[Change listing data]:
------------------------------------------------

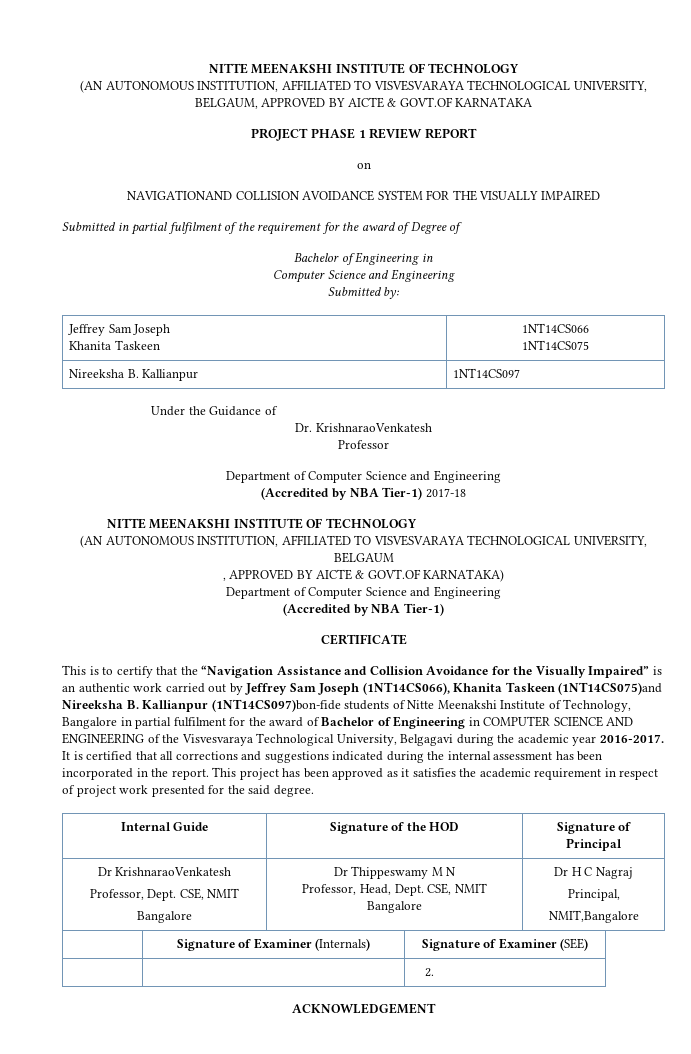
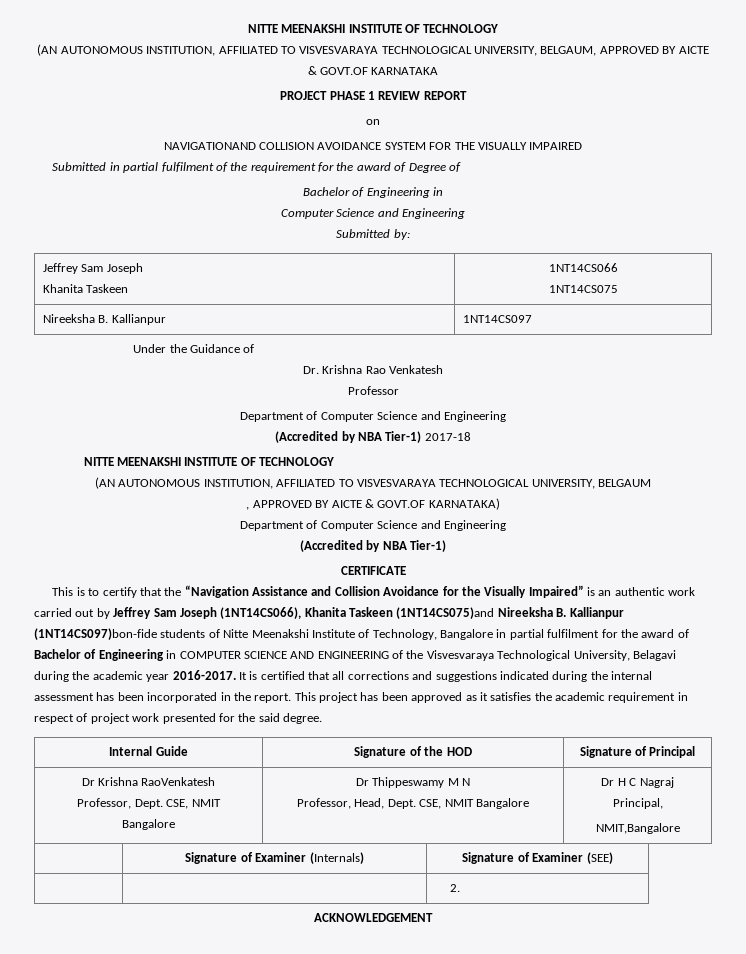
- Dr. KrishnaraoVenkatesh
+ Dr. Krishna Rao Venkatesh
- This is to certify that the “Navigation Assistance and Collision Avoidance for the Visually Impaired” is an authentic work carried out by Jeffrey Sam Joseph (1NT14CS066), Khanita Taskeen (1NT14CS075)and Nireeksha B. Kallianpur (1NT14CS097)bon-fide students of Nitte Meenakshi Institute of Technology, Bangalore in partial fulfilment for the award of Bachelor of Engineering in COMPUTER SCIENCE AND ENGINEERING of the Visvesvaraya Technological University, Belgagavi during the academic year 2016-2017.
+ This is to certify that the “Navigation Assistance and Collision Avoidance for the Visually Impaired” is an authentic work carried out by Jeffrey Sam Joseph (1NT14CS066), Khanita Taskeen (1NT14CS075)and Nireeksha B. Kallianpur (1NT14CS097)bon-fide students of Nitte Meenakshi Institute of Technology, Bangalore in partial fulfilment for the award of Bachelor of Engineering in COMPUTER SCIENCE AND ENGINEERING of the Visvesvaraya Technological University, Belagavi during the academic year 2016-2017.
- Dr KrishnaraoVenkatesh
+ Dr Krishna RaoVenkatesh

------------------------------------------------

[What you will do]: Copy each line in the entries above where the word "Taskeen" shows up.

[Completed task]:
- This is to certify that the “Navigation Assistance and Collision Avoidance for the Visually Impaired” is an authentic work carried out by Jeffrey Sam Joseph (1NT14CS066), Khanita Taskeen (1NT14CS075)and Nireeksha B. Kallianpur (1NT14CS097)bon-fide students of Nitte Meenakshi Institute of Technology, Bangalore in partial fulfilment for the award of Bachelor of Engineering in COMPUTER SCIENCE AND ENGINEERING of the Visvesvaraya Technological University, Belgagavi during the academic year 2016-2017.
+ This is to certify that the “Navigation Assistance and Collision Avoidance for the Visually Impaired” is an authentic work carried out by Jeffrey Sam Joseph (1NT14CS066), Khanita Taskeen (1NT14CS075)and Nireeksha B. Kallianpur (1NT14CS097)bon-fide students of Nitte Meenakshi Institute of Technology, Bangalore in partial fulfilment for the award of Bachelor of Engineering in COMPUTER SCIENCE AND ENGINEERING of the Visvesvaraya Technological University, Belagavi during the academic year 2016-2017.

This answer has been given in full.